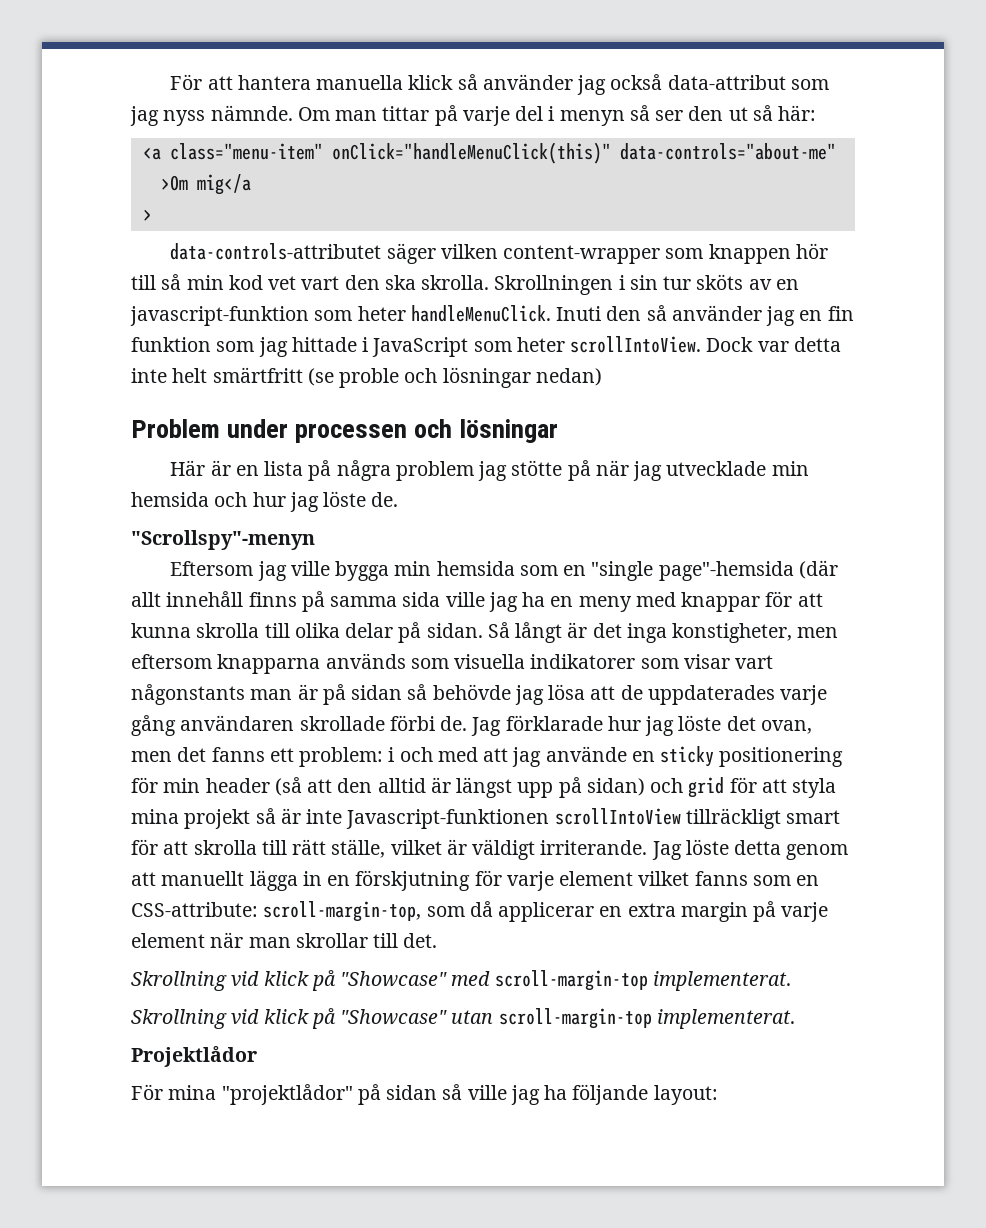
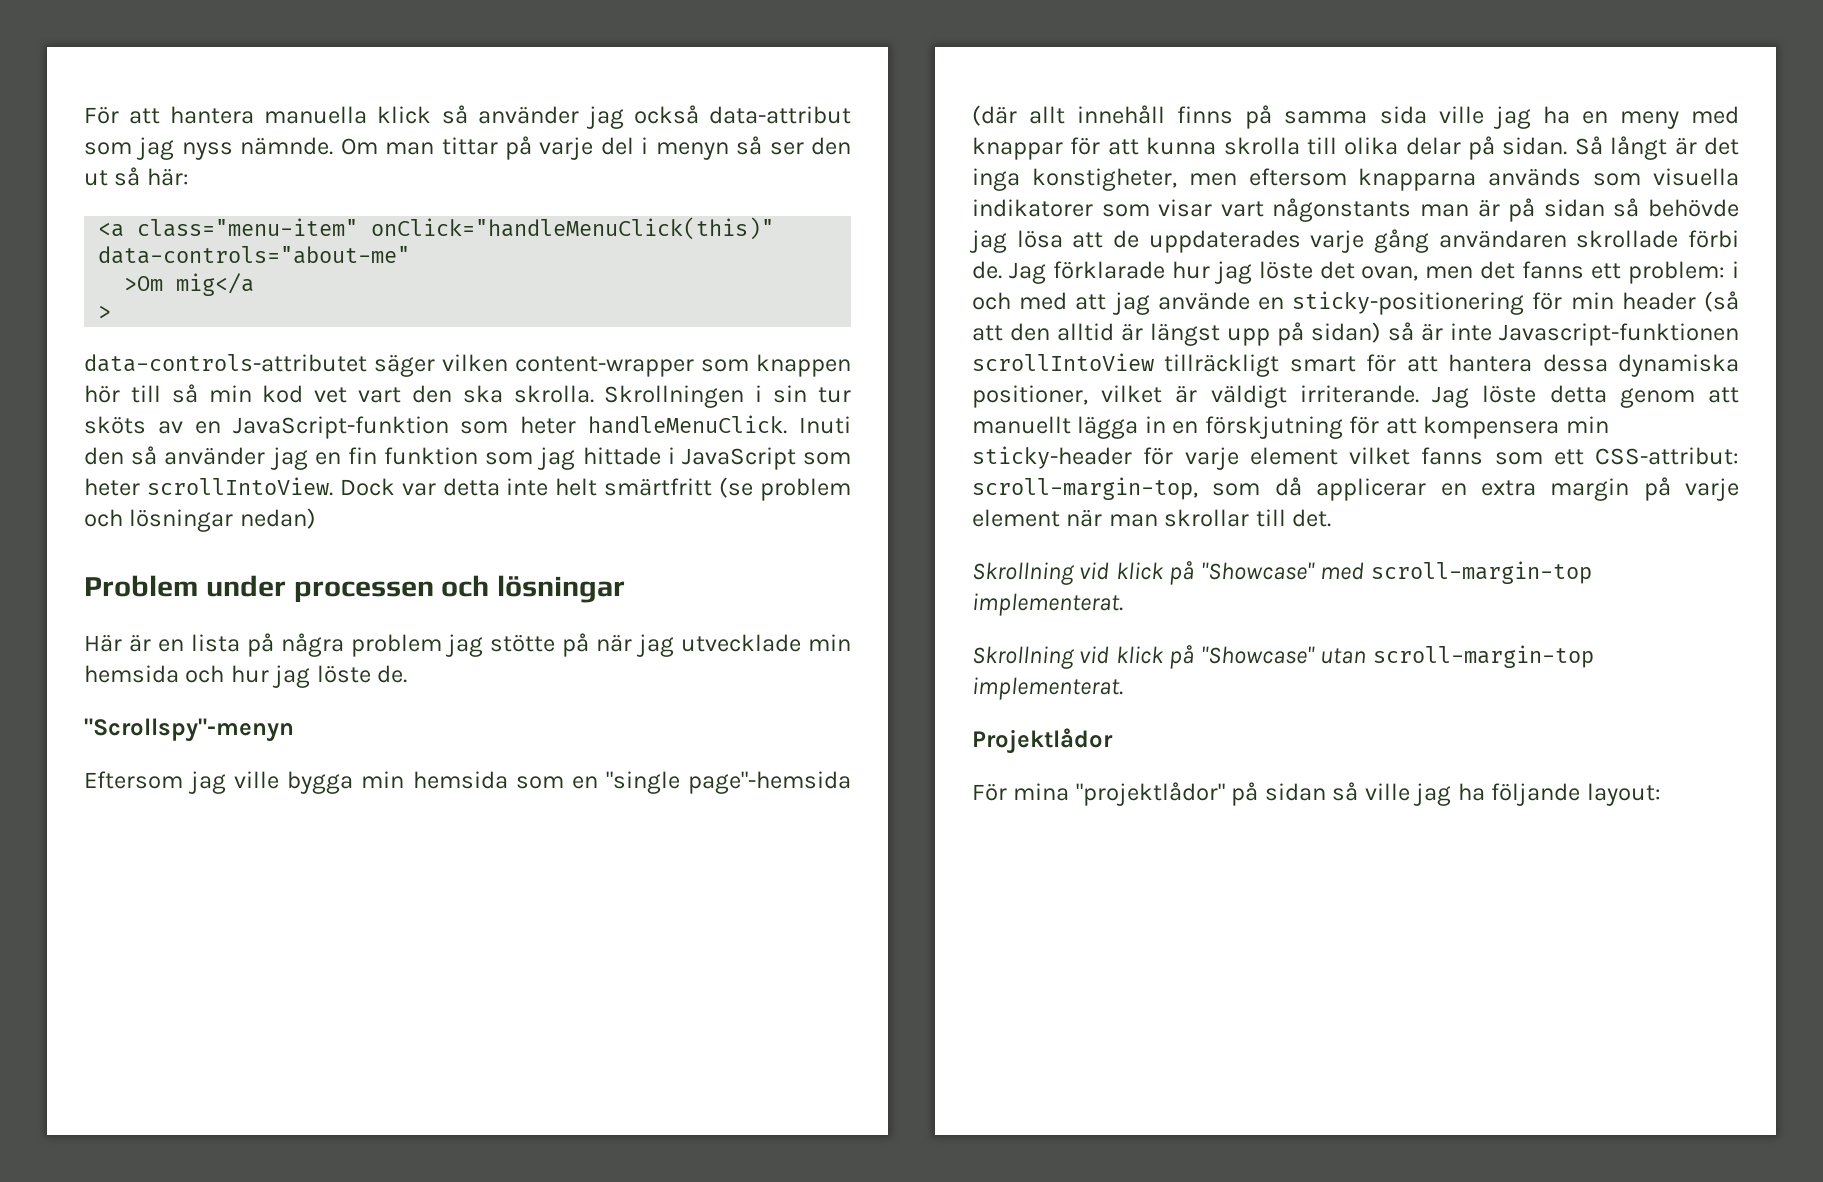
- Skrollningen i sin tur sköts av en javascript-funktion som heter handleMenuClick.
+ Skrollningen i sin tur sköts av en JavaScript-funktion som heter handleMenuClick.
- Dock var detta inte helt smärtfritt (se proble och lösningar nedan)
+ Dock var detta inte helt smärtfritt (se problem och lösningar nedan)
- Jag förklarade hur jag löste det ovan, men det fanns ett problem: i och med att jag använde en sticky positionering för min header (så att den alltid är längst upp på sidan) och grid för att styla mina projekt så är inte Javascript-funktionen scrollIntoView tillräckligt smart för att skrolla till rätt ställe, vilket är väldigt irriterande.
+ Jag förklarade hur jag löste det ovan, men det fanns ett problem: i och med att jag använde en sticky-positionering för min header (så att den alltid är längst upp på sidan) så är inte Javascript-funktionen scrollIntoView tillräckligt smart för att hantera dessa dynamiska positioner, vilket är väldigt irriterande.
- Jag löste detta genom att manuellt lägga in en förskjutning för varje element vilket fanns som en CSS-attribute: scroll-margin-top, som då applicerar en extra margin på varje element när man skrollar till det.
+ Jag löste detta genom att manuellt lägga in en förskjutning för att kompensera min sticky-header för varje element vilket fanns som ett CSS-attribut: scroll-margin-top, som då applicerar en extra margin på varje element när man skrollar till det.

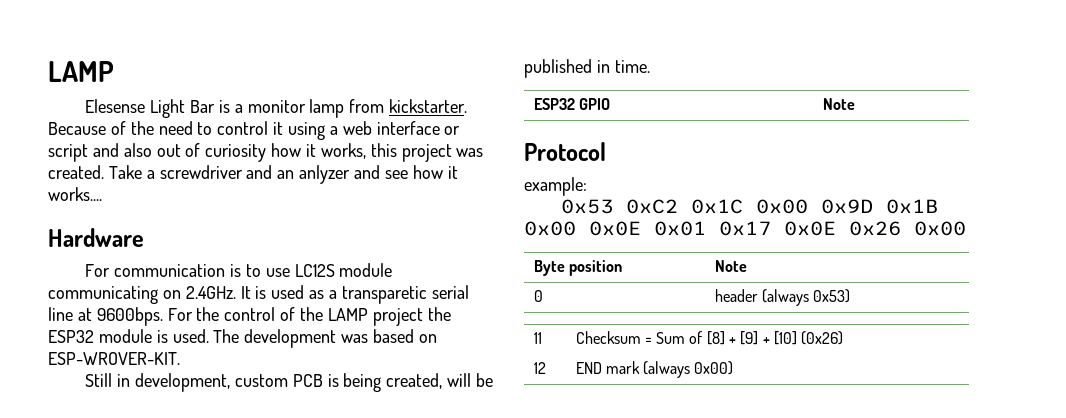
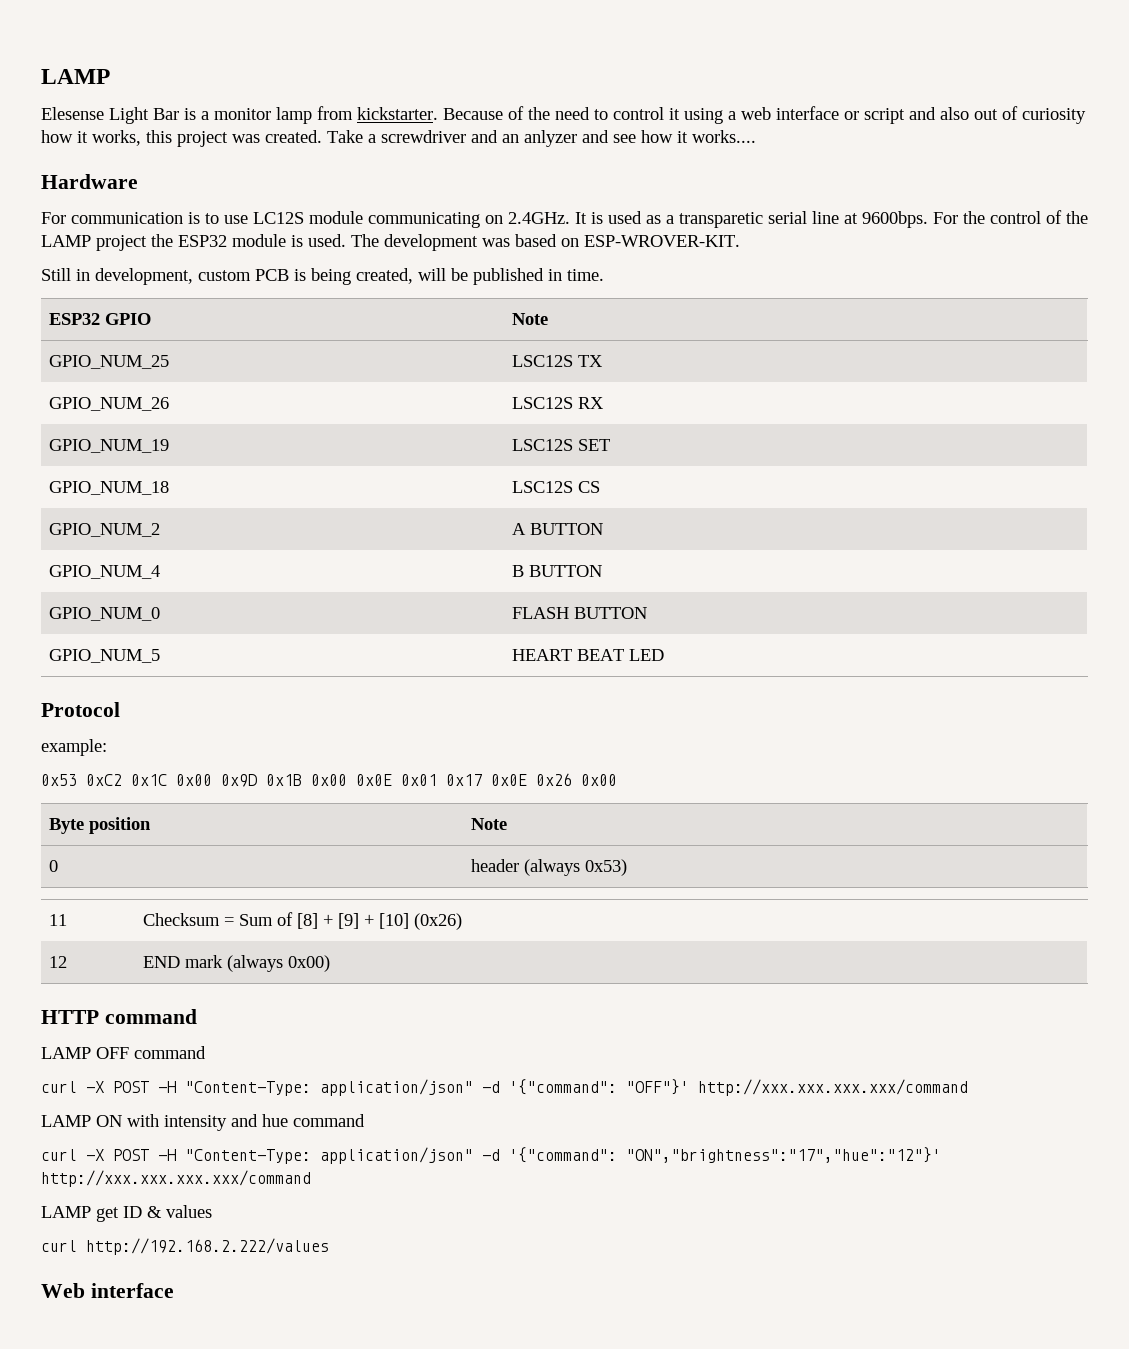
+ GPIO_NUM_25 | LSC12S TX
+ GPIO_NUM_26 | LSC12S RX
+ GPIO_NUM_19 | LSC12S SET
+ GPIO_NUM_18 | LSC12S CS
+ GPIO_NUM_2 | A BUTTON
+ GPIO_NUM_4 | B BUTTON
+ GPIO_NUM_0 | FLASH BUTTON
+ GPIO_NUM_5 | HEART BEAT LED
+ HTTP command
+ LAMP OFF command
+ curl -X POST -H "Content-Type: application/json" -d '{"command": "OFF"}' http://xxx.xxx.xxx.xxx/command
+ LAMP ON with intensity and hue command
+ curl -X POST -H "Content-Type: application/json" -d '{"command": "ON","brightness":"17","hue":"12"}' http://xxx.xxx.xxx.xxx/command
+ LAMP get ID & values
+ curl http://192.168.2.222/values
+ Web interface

▶ [What the task asks] Reproduce exactly the entries above, limited to the lines from the one with "- Jag förklarade" through the one with "- Jag löste", both included.

▶ [Problem solution]
- Jag förklarade hur jag löste det ovan, men det fanns ett problem: i och med att jag använde en sticky positionering för min header (så att den alltid är längst upp på sidan) och grid för att styla mina projekt så är inte Javascript-funktionen scrollIntoView tillräckligt smart för att skrolla till rätt ställe, vilket är väldigt irriterande.
+ Jag förklarade hur jag löste det ovan, men det fanns ett problem: i och med att jag använde en sticky-positionering för min header (så att den alltid är längst upp på sidan) så är inte Javascript-funktionen scrollIntoView tillräckligt smart för att hantera dessa dynamiska positioner, vilket är väldigt irriterande.
- Jag löste detta genom att manuellt lägga in en förskjutning för varje element vilket fanns som en CSS-attribute: scroll-margin-top, som då applicerar en extra margin på varje element när man skrollar till det.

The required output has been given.